An Italian Style Post Scriptum to London Fashion Week

Tue, 11/19/2013 - 08:44

Just like its other fashion cousin capitals Milan, Paris and New York, London Fashion Week may officially be over- yet a sense of Italian style lingers on- thanks to highlight collections such as catwalk king Antonio Berardi, husband and wife team Preen, and the debut of Italian influenced Barbara Casasola.  Upcoming talents were also showcased in a new initiative timed to coincide with the capital’s Spring/Summer 2014 catwalk coverage. Here’s our hit-list of the best in show:


Catwalk Chic, Italian slick:


Antonio Berardi

It’s yet another strong season from the ‘British Sicilian’ innovator behind a unique Anglo-Italian fashion fusion. Citing his design inspiration as ‘Traditional English craftsmanship meets warm Sicilian culture’, ever the heartfelt Italian, he says his beloved mother remains his ultimate muse. Since the launch of his first professional collection mid-‘90s, Antonio’s been an unstoppable fashion force, designing for such as Gwyneth Paltrow, Beyonce and Victoria Beckham. His ideal client he describes as: ‘A woman who is aware of her sensuality, and who appreciates the meticulous nature of what I do.’

The Berardi brand is one of only a few internationally influential designer independents.  

Style Highlights: ‘Hard tailoring, body-conscious and highly decorated, with a traditional twist...Baroque ‘n’ Roll!’ is how the designer defines his style. Less overtly sexy than say, Versace, a more subdued sensuality, less sharp and more eclectic, was on display in London. Sophisticated sugar-almond shades culminated in a candy pink biker’s jacket worn casually over a sweeping cream maxi dress, the front curve cut to the thighs. A high front falling into back train became a dress design refrain. Other eye-catchers: a quirky tri-colour trouser suit of lipstick red, slim-fit trousers graduating at shorts level from cream into black; silver, 


semi space-age metallic skirt and shirt sets; diaphanous chiffon blouses pared with swingy animal print skirts. 


Barbara Casasola

Though Brazilian born, Barbara’s Italian training inspired and influenced her informal occasion-wear. Having studied at Milan's prestigious Instituto Marangoni, she graduated 'cum laude' or first in class, in 2007. Instantly hired by Roberto Cavalli she became his first assistant designer, women’s wear, in Florence. Selected as a 2012 finalist for the coveted ‘Who is Next?’ award, she impressed a jury including Franca Sozzani of Vogue Italia,and Silvina Venturini Fendi of Fendi. She was also selected for Milan Fashion Week’s Vogue Talents Corner. Designing from her London studio, each piece is made in Italy. This season, her latest collection showcased on LFW’s official schedule for the first time - to great acclaim.

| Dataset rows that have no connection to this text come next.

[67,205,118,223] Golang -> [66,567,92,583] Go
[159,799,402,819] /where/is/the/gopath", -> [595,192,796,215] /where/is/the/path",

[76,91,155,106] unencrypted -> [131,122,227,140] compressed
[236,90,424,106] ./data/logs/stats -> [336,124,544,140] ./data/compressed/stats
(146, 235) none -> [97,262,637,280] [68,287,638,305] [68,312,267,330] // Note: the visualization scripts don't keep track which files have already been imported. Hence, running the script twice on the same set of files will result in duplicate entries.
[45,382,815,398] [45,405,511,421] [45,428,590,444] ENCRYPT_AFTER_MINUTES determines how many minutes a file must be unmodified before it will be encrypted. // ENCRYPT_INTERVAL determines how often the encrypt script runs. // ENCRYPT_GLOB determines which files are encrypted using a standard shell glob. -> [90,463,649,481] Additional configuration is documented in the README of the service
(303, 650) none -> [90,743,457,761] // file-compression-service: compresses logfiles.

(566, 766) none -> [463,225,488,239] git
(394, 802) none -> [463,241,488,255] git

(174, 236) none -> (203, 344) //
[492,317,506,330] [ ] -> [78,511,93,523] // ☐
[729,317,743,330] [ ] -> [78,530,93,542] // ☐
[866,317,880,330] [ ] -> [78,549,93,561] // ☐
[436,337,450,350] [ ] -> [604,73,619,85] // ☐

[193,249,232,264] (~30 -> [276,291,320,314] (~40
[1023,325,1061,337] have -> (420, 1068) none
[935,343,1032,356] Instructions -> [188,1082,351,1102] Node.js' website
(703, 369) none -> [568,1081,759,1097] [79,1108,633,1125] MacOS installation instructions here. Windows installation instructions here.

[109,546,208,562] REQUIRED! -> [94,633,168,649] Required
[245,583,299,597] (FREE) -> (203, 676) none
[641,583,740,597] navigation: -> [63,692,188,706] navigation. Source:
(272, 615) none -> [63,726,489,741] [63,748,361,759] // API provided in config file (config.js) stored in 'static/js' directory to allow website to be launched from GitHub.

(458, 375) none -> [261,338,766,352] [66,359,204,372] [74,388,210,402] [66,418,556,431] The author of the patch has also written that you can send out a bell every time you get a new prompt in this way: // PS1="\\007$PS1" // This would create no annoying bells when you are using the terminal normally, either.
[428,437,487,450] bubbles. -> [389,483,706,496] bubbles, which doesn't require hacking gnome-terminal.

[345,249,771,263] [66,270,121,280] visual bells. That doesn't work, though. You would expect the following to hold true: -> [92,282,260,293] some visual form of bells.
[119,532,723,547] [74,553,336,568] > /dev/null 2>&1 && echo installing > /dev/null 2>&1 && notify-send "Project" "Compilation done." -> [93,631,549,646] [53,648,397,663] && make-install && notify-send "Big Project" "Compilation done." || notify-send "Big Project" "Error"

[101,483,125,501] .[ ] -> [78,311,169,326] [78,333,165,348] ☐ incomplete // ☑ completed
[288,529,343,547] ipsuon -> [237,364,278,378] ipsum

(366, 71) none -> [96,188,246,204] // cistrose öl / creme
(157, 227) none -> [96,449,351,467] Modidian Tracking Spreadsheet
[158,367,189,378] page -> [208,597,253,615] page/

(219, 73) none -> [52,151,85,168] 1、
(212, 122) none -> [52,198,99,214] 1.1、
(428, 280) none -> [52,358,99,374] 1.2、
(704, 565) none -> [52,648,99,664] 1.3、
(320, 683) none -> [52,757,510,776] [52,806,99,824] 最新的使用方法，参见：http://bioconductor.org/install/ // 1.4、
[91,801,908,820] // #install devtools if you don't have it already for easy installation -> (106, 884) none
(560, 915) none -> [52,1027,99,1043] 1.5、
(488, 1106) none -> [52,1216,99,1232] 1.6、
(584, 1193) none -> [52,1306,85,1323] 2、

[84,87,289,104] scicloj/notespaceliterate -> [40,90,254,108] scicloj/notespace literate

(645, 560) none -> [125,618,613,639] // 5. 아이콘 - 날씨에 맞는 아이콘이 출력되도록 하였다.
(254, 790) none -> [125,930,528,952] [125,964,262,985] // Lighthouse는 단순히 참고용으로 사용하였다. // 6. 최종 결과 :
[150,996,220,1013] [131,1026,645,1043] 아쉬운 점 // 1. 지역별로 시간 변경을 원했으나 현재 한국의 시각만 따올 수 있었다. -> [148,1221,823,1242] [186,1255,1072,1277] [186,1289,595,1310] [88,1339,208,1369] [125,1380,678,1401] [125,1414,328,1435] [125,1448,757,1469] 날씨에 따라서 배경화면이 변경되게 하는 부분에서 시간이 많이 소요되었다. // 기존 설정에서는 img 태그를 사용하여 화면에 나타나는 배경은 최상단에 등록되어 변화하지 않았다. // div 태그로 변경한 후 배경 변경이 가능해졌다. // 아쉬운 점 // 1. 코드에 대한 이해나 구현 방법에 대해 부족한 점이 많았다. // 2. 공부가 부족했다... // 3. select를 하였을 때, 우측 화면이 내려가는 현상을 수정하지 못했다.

Style Highlights: Showing the same day as established talents Vivienne Westwood, Paul Smith and Mulberry, judging by a confident, polished debut, newcomer Casasola promises to be a name to watch. Leading with classic black, models like pared-down 1940s screen sirens in elongated pencil skirts and structured gauzy blouses transitioned into fashion-forward creations featuring playful colour and texture splicing. All looks that real women can aspire to: from cigarette pants and nippy jackets to oriental suits in slinky hues of mustard and damson, and an op-art black and beige maxi gown the epitome of elegance. With the focus firmly on the figure flattering and lengthening, it was hooray for a classy - and wearable - collection from the new girl in town.


Francesca Villa

On display in the LFW exhibition space was a treasure-chest of fine trinkets by Ligurian born, Rome based jeweller Francesca. As previous Creative Director of one of Italy’s most famous goldsmiths, she has crafted designs for ateliers including Bulgari, Louis Vuitton, Tiffany and Mikimoto. Since going solo in 2007, her inspiration comes she says, from the travels and souvenirs of her great grandfather, a ship’s captain. Consequently, from ready to wear silver items to evocative, one of a kind ‘memento’ pieces using tiny antiques to vintage finds, Francesca’s finely-crafted works are a ‘world in miniature’. 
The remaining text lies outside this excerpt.